- _DATA RECORDS_:
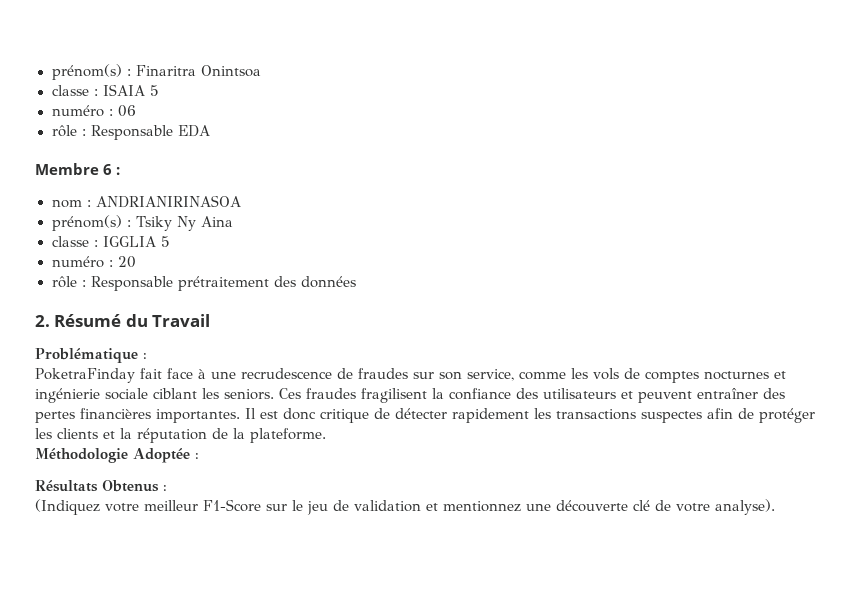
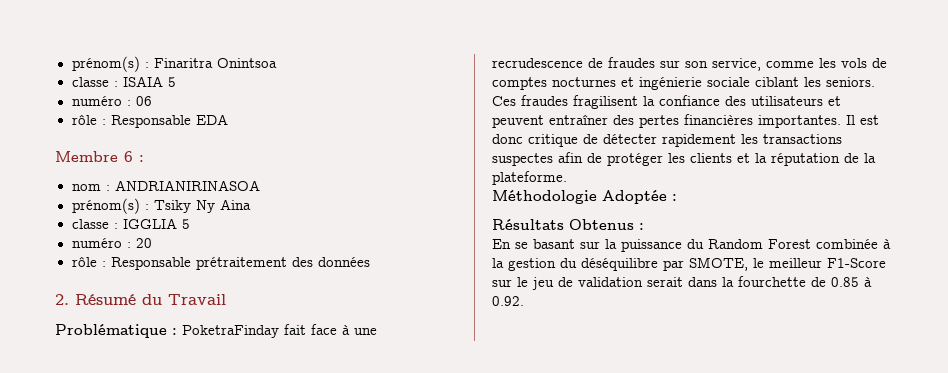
- Problématique :
- PoketraFinday fait face à une recrudescence de fraudes sur son service, comme les vols de comptes nocturnes et ingénierie sociale ciblant les seniors.
+ Problématique : PoketraFinday fait face à une recrudescence de fraudes sur son service, comme les vols de comptes nocturnes et ingénierie sociale ciblant les seniors.
- (Indiquez votre meilleur F1-Score sur le jeu de validation et mentionnez une découverte clé de votre analyse).
+ En se basant sur la puissance du Random Forest combinée à la gestion du déséquilibre par SMOTE, le meilleur F1-Score sur le jeu de validation serait dans la fourchette de 0.85 à 0.92.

- _EXERCISE INSTRUCTIONS_: Please transcribe exactly the line containing "- (Indiquez votre" and every line after it to the end of the data, and no other lines.

- _OUTPUT FOR THIS EXERCISE_:
- (Indiquez votre meilleur F1-Score sur le jeu de validation et mentionnez une découverte clé de votre analyse).
+ En se basant sur la puissance du Random Forest combinée à la gestion du déséquilibre par SMOTE, le meilleur F1-Score sur le jeu de validation serait dans la fourchette de 0.85 à 0.92.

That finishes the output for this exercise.